Recommend me a PDF-to_Word document converter

I’ve been asked to find an application which will convert a PDF file over to a Word-compatible document file and vice-versa. This program should retain formatting of text as well as graphical content during the conversion process. I should also mention that the application that we’re looking for will most likely be running on a Windows platform machine.

Google turns up quite a few applications that say that they will do this, but I want someone with first-hand experience to give me a quick review on what they use.

So, tell me about your PDF converter program and how well it works. Thanks in advance for your assistance!

Word-to-PDF: Adobe Acrobat.

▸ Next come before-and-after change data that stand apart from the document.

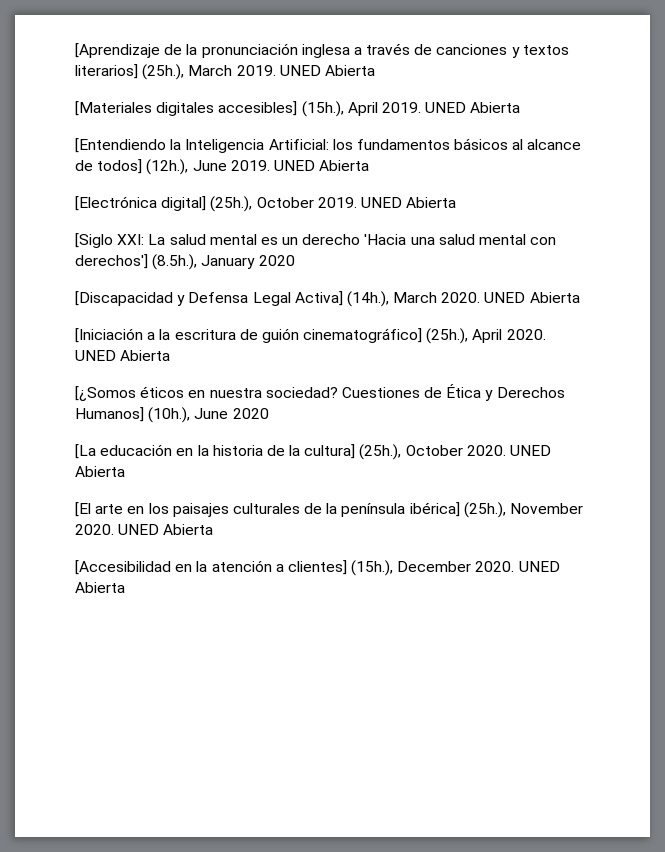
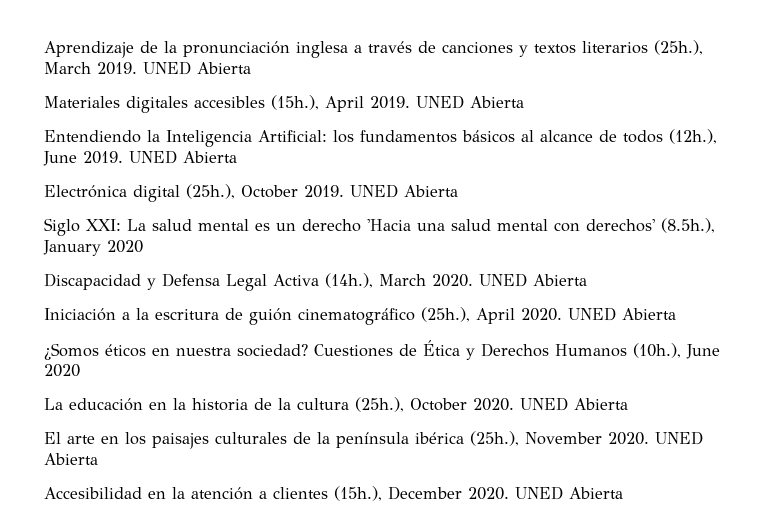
[75,43,160,58] [Aprendizaje -> [44,41,134,58] Aprendizaje
[75,64,138,79] literarios] -> [582,41,648,54] literarios
[75,101,298,116] [Materiales digitales accesibles] -> [44,96,265,113] Materiales digitales accesibles
[75,138,166,153] [Entendiendo -> [44,130,141,143] Entendiendo
[97,159,143,174] todos] -> [623,130,663,143] todos
[75,196,207,211] [Electrónica digital] -> [44,185,180,202] Electrónica digital
[75,233,113,248] [Siglo -> [44,218,80,236] Siglo
[75,254,148,269] derechos'] -> [586,219,655,232] derechos'
[75,291,173,306] [Discapacidad -> [44,273,141,290] Discapacidad
[294,291,343,306] Activa] -> [273,274,319,286] Activa
[75,328,143,343] [Iniciación -> [44,308,116,321] Iniciación
[303,328,423,343] cinematográfico] -> [298,308,415,325] cinematográfico
[75,386,136,401] [¿Somos -> [44,343,99,360] ¿Somos
[75,407,144,422] Humanos] -> [555,344,627,357] Humanos
[75,444,96,459] [La -> [44,398,63,410] La
[304,444,356,459] cultura] -> [297,398,349,410] cultura
[75,502,91,517] [El -> [44,432,61,444] El
[409,502,460,517] ibérica] -> [415,432,464,444] ibérica
[75,560,171,575] [Accesibilidad -> [44,487,142,499] Accesibilidad
[287,560,347,575] clientes] -> [273,487,328,499] clientes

Not the Reader, the full Acrobat. I’ve seen other shareware or open-source versions, but some of these have IME, compatibility problems on NT or XP.

PDF-to-Word: Your options are very limited. It is chosen by companies for publishing Web documents in part because of the inability of others to edit PDF documents. The PDF file is basically a wrapper around the PCL that your printer understands. Essentially, PDF allows the Reader to interpret the printer commands and display an image of the document. I haven’t seen any satisfactory solutions for a true file conversion.

Word to PDF:
Ghostscript. This works well, but is strictly command line stuff. You’ll want to add Ghostview to make life easier. Ghostview is a GUI for Ghostscript. Install a driver for a postscript printer (ones from HP work fine, you can also download the Adobe generic postscript driver for free,) and set it up to print to a file. Print your Word document useing the fake printer, then open the “printed” file with Ghostview, then export as PDF.

OpenOffice.org V1.1 can import Word and export PDF. This works well, but check to see that OOo correctly imported your Word document. Sometimes it doesn’t quite get it right.

Get your local computer guy to install a fake printer on your Linux server and have it route through Ghostscript and dump the finished PDF into your Home directory.
PDF to Word:
Nothing that works worth a damn. PDF describes where to put stuff on the page so that it looks right no matter where you print it. It does not preserve the logical structure of the document. The conversion programs have to guess what is what, and they screw up rather more than not. The situation is almost as bad as trying to scan a document and then convert it to a Word doc. You don’t have the OCR to bother with, but the program still has a mountain of work to do figuring out the page layout.

Thanks for the input! I knew that conversion from Word to PDF is relatively easy, but I appreciate the recommendations and information. I’ll relay your opinions to our Publishing department and let them know that the conversion process will probably end up being hit-or-miss no matter what package is chosen.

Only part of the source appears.